While the set is not long enough to allow representation from every album (Nation is a particularly brutal omission), it’s good to hear the band nod to Against with Choke – the song that first introduced the world to Derrick way back in 1998. It still sounds immense today, and it’s strangely poignant to hear Derrick bellow the chorus with all the defiance that made Against such a pivotal record in the band’s career. Even better, the band offer up a cut from Dante XXI – the stunning False – which manages to raise the hairs on the back of the neck as strings wash through the mix.
Having explored a good deal of their more recent output, the band go all out to bring the set to a close. Escape To The Void takes us all the way back to 1987 and Schizophrenia, while Kaiowas finds support band and audience members alike sharing the stage for an extended jam that transports the audience to the Brazilian jungle for a few magical moments. The band continue to surprise as, amidst a run of old favourites that includes Dead Embyronic Cells, Orgasmatron, and Troops Of Doom, they include the killer Quadra cut Agony Of Defeat. One of the most beautiful tracks the band have ever penned, it features a melody to die for and it finds Derrick offering up clean vocals as the music swirls to a heady crescendo. A brave song rendered all the more emotional given the circumstances, it is a truly special moment that further sets this stunning farewell trek apart.
The main set then ends with Inner Self and, nearly immolating the pit, Arise. With bodies flying over the barricade, it is a final reminder of Sepultura’s untrammelled power, and it’s delivered with such maniacal glee, it’s hard to believe that this is goodbye.
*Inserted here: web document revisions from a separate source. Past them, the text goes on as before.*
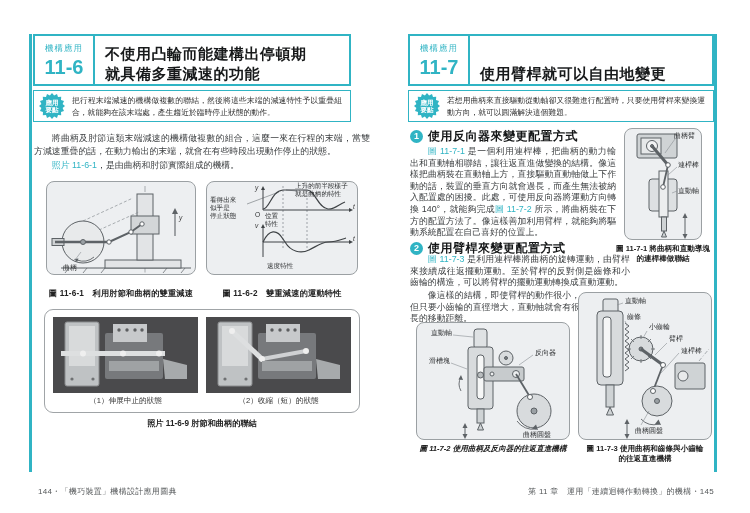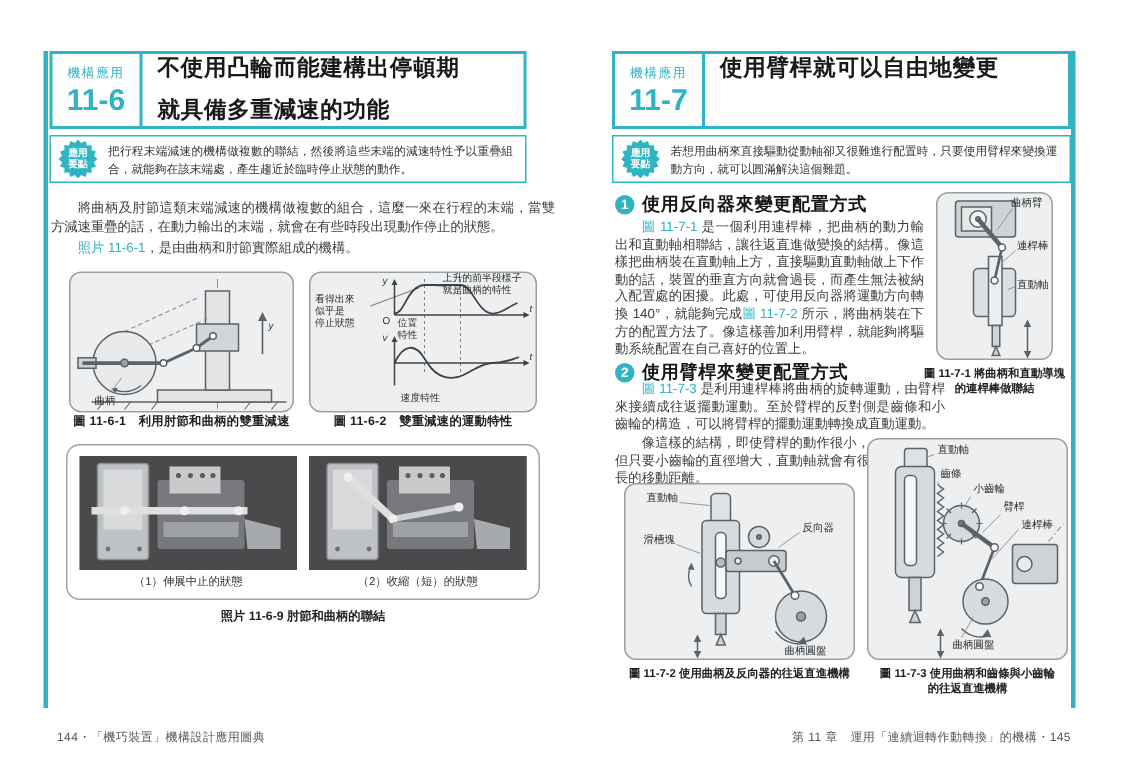"不使用凸輪而能建構出停頓期" .hdr-title { justify-content: space-between -> flex-end }
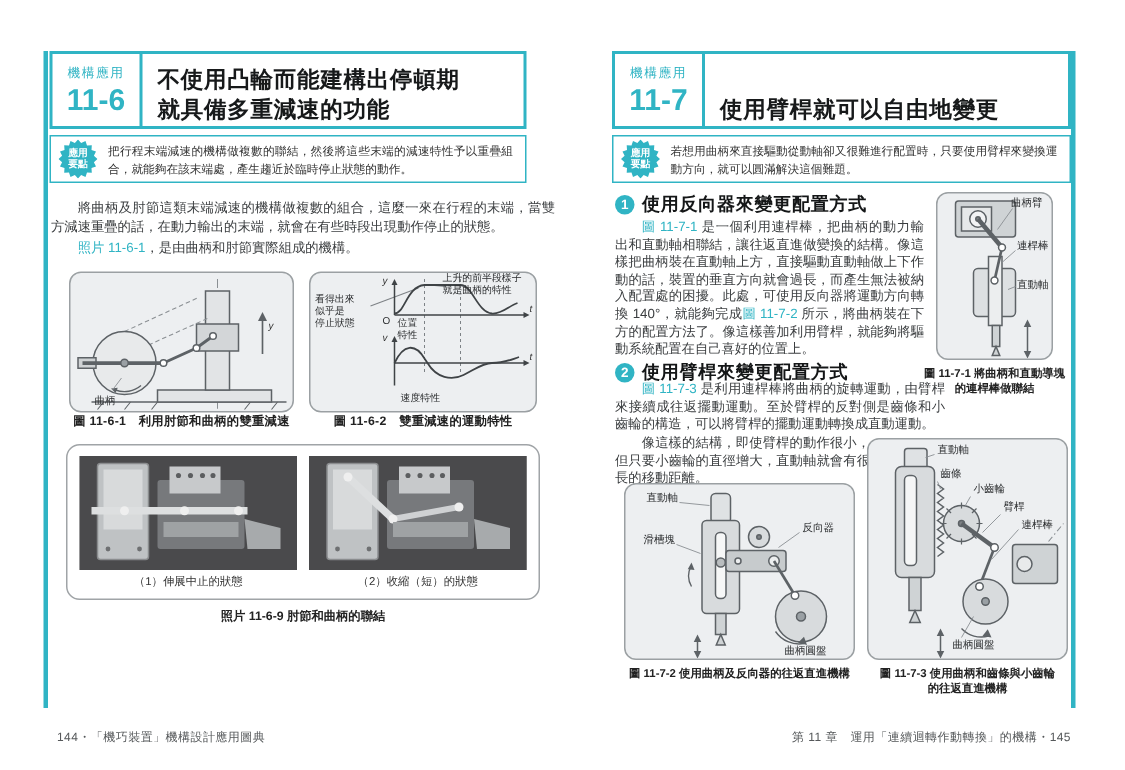"圖 11-6-1 利用肘節和曲柄的雙重減速" .fig-cap { margin-top: 0 -> 13px }
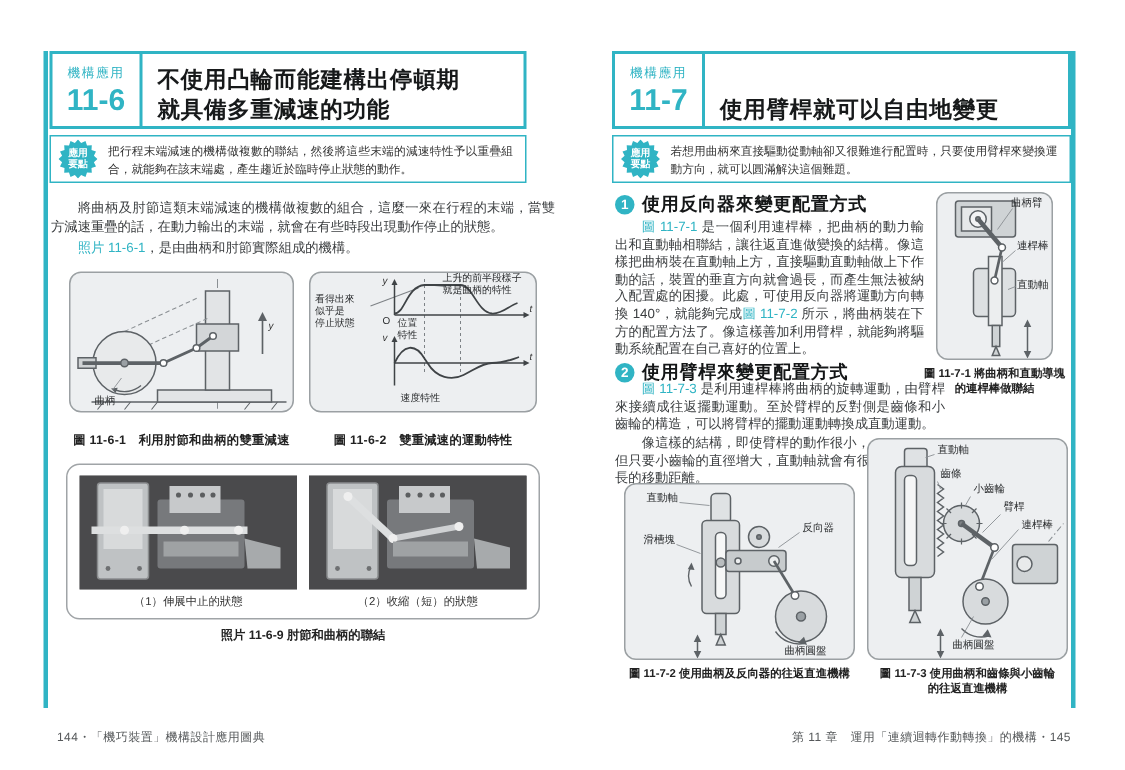"圖 11-7-2 使用曲柄及反向器的往返直進機構" div.figcapsm { font-style: none -> italic }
Inevitably, the band aren’t quite done with us yet, however, and amidst thunderous chants of SEPULTURA, they return to the stage to offer up a double header from Roots – a truncated Ratamahatta (preceded by a short but impressive drum solo) and, of course, Roots Bloody Roots. With the audience screaming every word back at the stage, it concludes an absolutely epic night that proved a perfect celebration of Sepultura’s four-decade career.
It says a great deal of Sepultura that, where most bands would have been tempted to lean heavily on nostalgia, they remain a forward-thinking outfit to the end, committed to their most recent material and justifiably so. As if any further evidence is needed as to the immense quality of the likes of Quadra and Machine Messiah, it is the way that material from those albums sits so effortlessly alongside much-loved songs from across the band’s catalogue.
Defiant to the last, Sepultura made this a night to remember and they leave a gaping void in the world of metal.